An open-source offline speech-to-text package for Bangla language.
Project description
Bangla Speech to Text
BanglaSpeech2Text: An open-source offline speech-to-text package for Bangla language. Fine-tuned on the latest whisper speech to text model for optimal performance. Transcribe speech to text, convert voice to text and perform speech recognition in python with ease, even without internet connection.
Models
Model | Size | Best(WER) |
---|---|---|
'tiny' | 100-200 MB | 60 |
'base' | 200-300 MB | 46 |
'small' | 1 GB | 18 |
'large' | 3-4 GB | 11 |
NOTE: Bigger model have better accuracy but slower inference speed.
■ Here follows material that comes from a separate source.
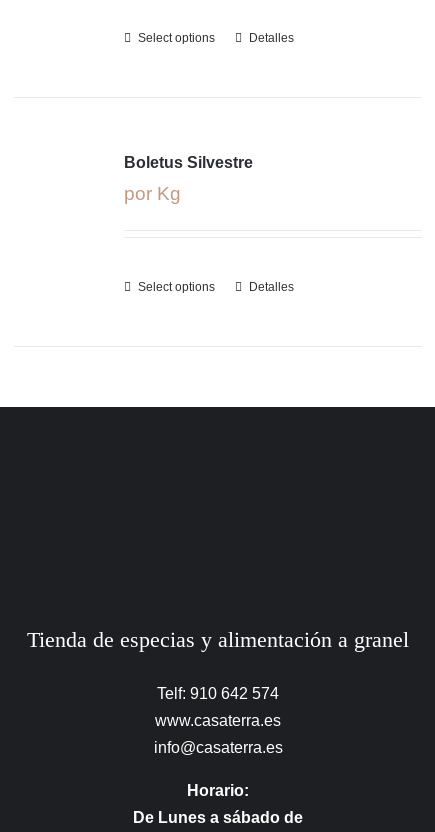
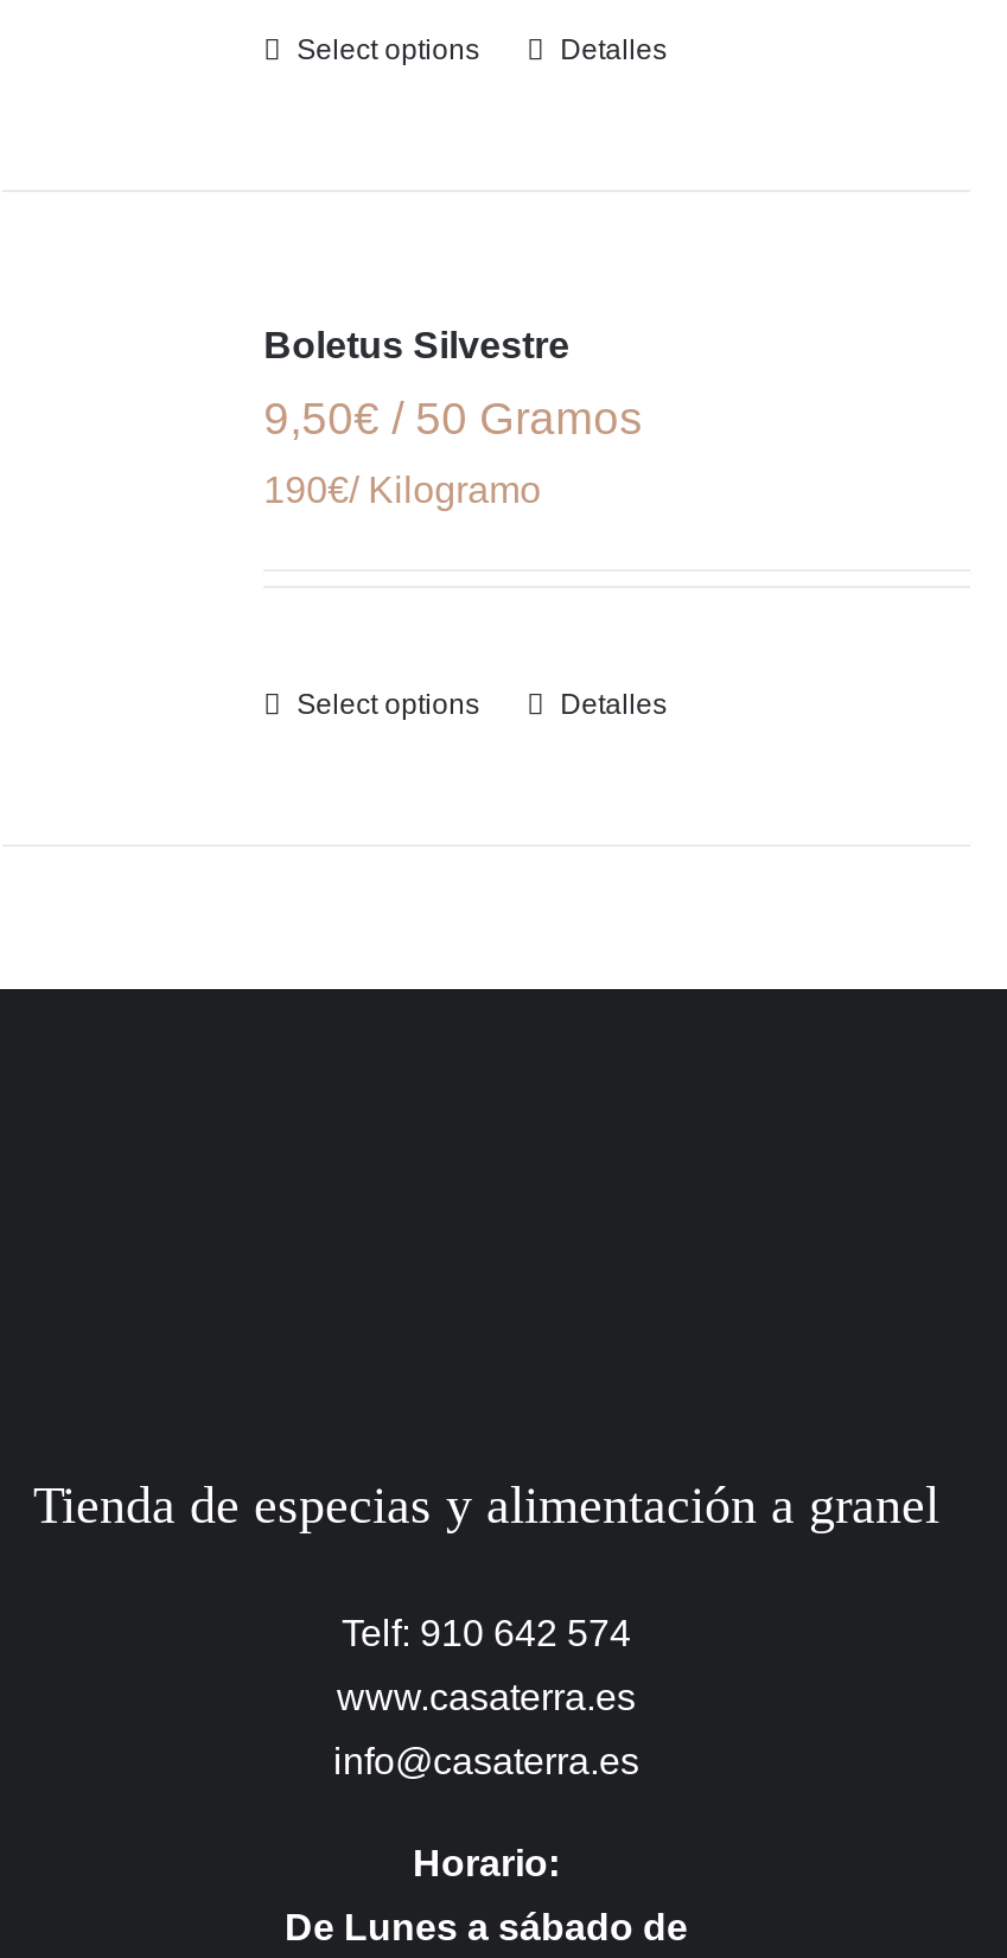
[124,183,181,204] por Kg -> [264,394,643,510] 9,50€ / 50 Gramos | 190€/ Kilogramo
More models HuggingFace Model Hub
Pre-requisites
- Python 3.6+
Test it in Google Colab
Installation
You can install the library using pip:
pip install banglaspeech2text
Usage
Model Initialization
To use the library, you need to initialize the Speech2Text class with the desired model. By default, it uses the "base" model, but you can choose from different pre-trained models: "tiny", "small", "medium", "base", or "large". Here's an example:
from banglaspeech2text import Speech2Text
stt = Speech2Text(model="base")
# You can use it wihout specifying model name (default model is "base")
stt = Speech2Text()
Transcribing Audio Files
You can transcribe an audio file by calling the transcribe method and passing the path to the audio file. It will return the transcribed text as a string. Here's an example:
transcription = stt.transcribe("audio.wav")
print(transcription)
Use with SpeechRecognition
You can use SpeechRecognition package to get audio from microphone and transcribe it. Here's an example:
import speech_recognition as sr
from banglaspeech2text import Speech2Text
stt = Speech2Text(model="base")
r = sr.Recognizer()
with sr.Microphone() as source:
print("Say something!")
audio = r.listen(source)
output = stt.recognize(audio)
print(output)
Use GPU
You can use GPU for faster inference. Here's an example:
stt = Speech2Text(model="base",use_gpu=True)
Advanced GPU Usage
For more advanced GPU usage you can use device
or device_map
parameter. Here's an example:
stt = Speech2Text(model="base",device="cuda:0")
stt = Speech2Text(model="base",device_map="auto")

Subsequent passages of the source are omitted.